Moderna has a public development pipeline. It shows they are working on, among other things, an HIV vaccine and vaccines/therapies for multiple types of cancer.

https://www.modernatx.com/pipeline

11 minutes ago by est31

Plus a flu vaccine:

> mRNA vaccines [...] generate a much stronger immune response than responses that are generated to the protein in a normal flu vaccine [...]

> One limitation of the current flu vaccines is that they take about six months to develop, meaning scientists must choose which strains they think will be prevalent in the next flu season ā€” even before the current one is over. So by the time the vaccines are ready for distribution, a different strain may have emerged as the better target.

> An mRNA flu vaccine, on the other hand, can be developed in about a month or so, giving researchers much more time to determine which strains to protect against.
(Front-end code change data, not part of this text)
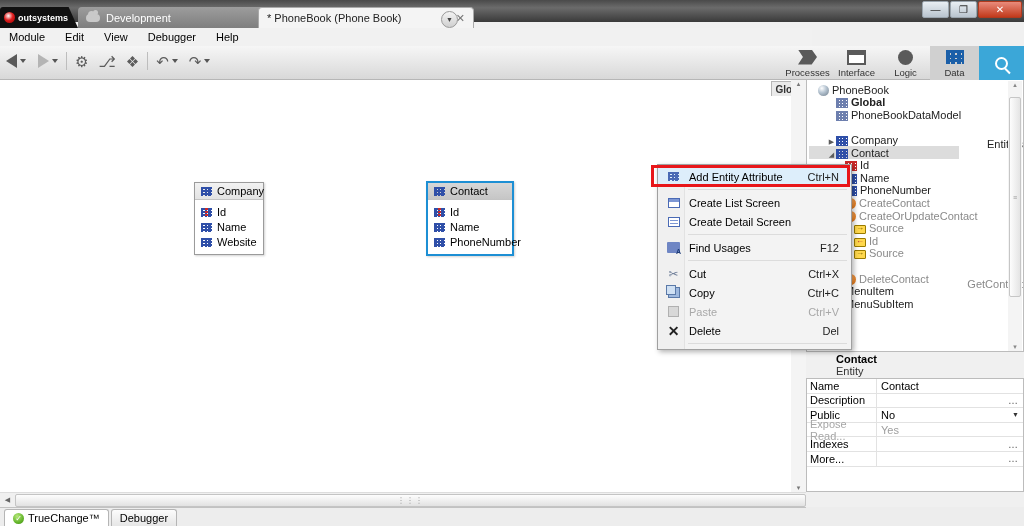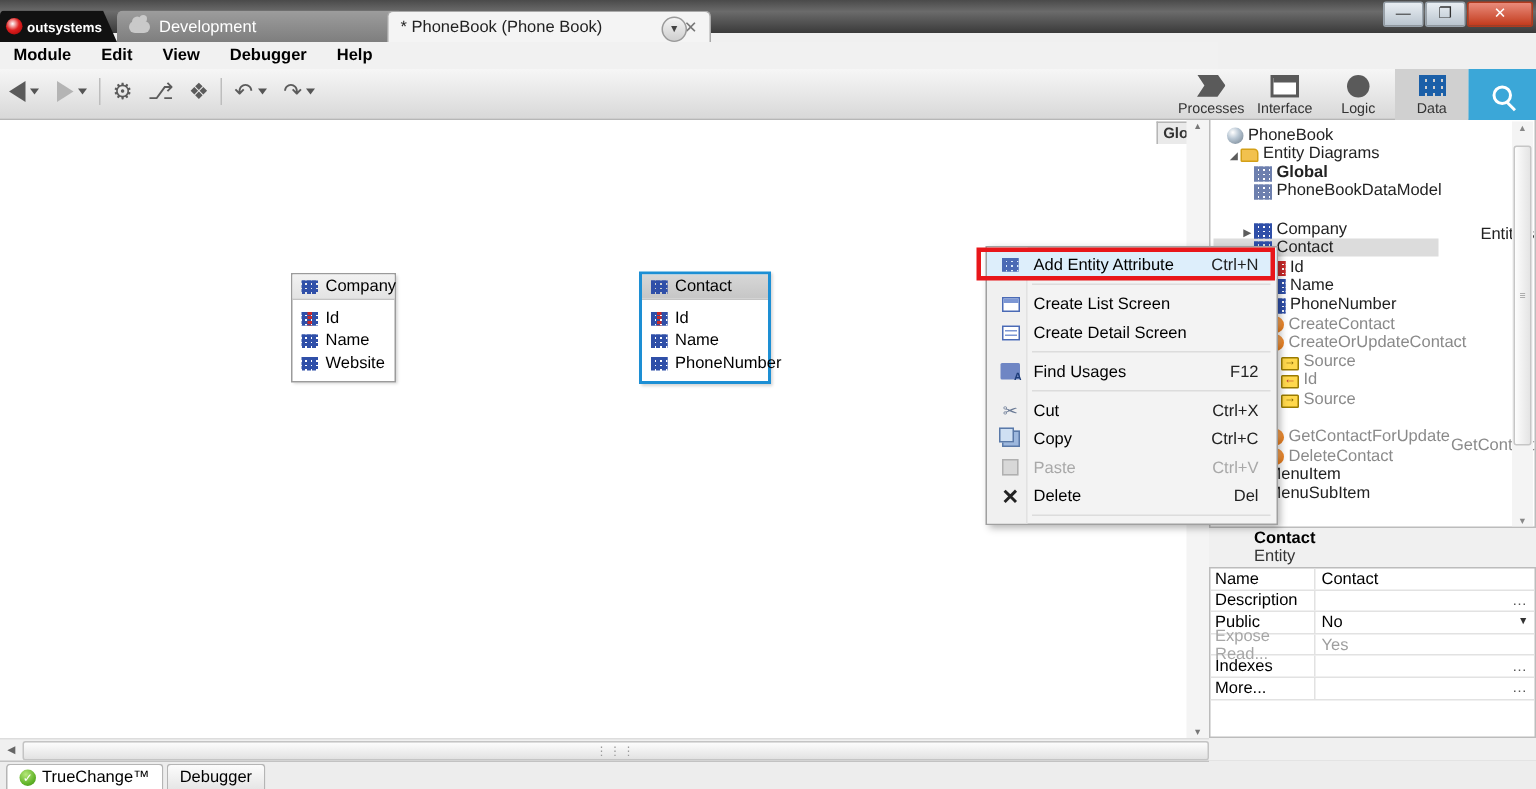--- a/index.html
+++ b/index.html
@@ -88,21 +88,21 @@
     font-size:7px; color:#444;
   }
 
   
   .menubar {
     position:absolute; left:0; top:28px; width:812px; height:18px;
     background:#f1f1f1;
     display:flex; align-items:center; padding-left:6px; gap:14px;
     font-size:11px;
   }
-  .menubar .mi { padding:1px 3px; cursor:default;font-weight:bold;}
+  .menubar .mi { padding:1px 3px; cursor:default;}
 
   
   .toolbar {
     position:absolute; left:0; top:46px; width:1024px; height:34px;
     background:linear-gradient(to bottom,#f6f6f6 0%, #e6e6e6 55%, #d8d8d8 100%);
     border-bottom:1px solid #b6b6b6;
   }
   .tb-left { position:absolute; left:6px; top:6px; display:flex; align-items:center; gap:3px;}
   .tri {
     width:0;height:0;border-top:7px solid transparent;border-bottom:7px solid transparent;
@@ -489,25 +489,20 @@
   </div>
 
   <div class="rightpanel">
     <div class="treepane">
       <div class="treelist" id="tree-list">
           <div class="trow" style="padding-left: 0px;">
             <span class="exp"></span>
             <span class="tico ic-module"></span>
             <span class="tlabel">PhoneBook</span>
           </div>
-          <div class="trow" style="padding-left: 9px;">
-            <span class="exp" style="transform: rotate(0deg);">◢</span>
-            <span class="tico ic-folder"></span>
-            <span class="tlabel">Entity Diagrams</span>
-          </div>
           <div class="trow" style="padding-left: 18px;">
             <span class="exp"></span>
             <span class="tico ic-diagram"></span>
             <span class="tlabel bold">Global</span>
           </div>
           <div class="trow" style="padding-left: 18px;">
             <span class="exp"></span>
             <span class="tico ic-diagram"></span>
             <span class="tlabel">PhoneBookDataModel</span>
           </div>
@@ -563,25 +558,20 @@
           </div>
           <div class="trow" style="padding-left: 36px;">
             <span class="exp"></span>
             <span class="tico ic-in"></span>
             <span class="tlabel grey">Source</span>
           </div>
           <div class="trow" style="padding-left: 27px; flex-direction: column;">
             <span class="exp">▶</span>
             <span class="tico ic-action"></span>
             <span class="tlabel grey">GetContact</span>
-          </div>
-          <div class="trow" style="padding-left: 27px;">
-            <span class="exp">▶</span>
-            <span class="tico ic-action"></span>
-            <span class="tlabel grey">GetContactForUpdate</span>
           </div>
           <div class="trow" style="padding-left: 27px;">
             <span class="exp">▶</span>
             <span class="tico ic-action"></span>
             <span class="tlabel grey">DeleteContact</span>
           </div>
           <div class="trow" style="padding-left: 18px;">
             <span class="exp"></span>
             <span class="tico ic-struct"></span>
             <span class="tlabel">MenuItem</span>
https://www.washingtonpost.com/health/2021/04/11/mrna-flu-sh...

The flu vaccine seems to me to have a better chance of working than an HIV vaccine because we have been trying for decades to come up with one for HIV, without any success at all. I'm not saying that their attempts won't work either, but it's more of a bet than a flu vaccine. An iterative improvement on the existing flu vaccines would still be very helpful.

31 minutes ago by undefined

[deleted]

2 hours ago by ProjectArcturis

There are a lot of folks excited about mRNA as a "programming language" for the body. And it kind of is, but it's more complicated than that. The critical thing is that mRNA is extremely immunogenic -- that is, it provokes a strong immune response. Makes sense, since evolutionarily when we had little particles delivering RNA strands to our cells, they we viruses.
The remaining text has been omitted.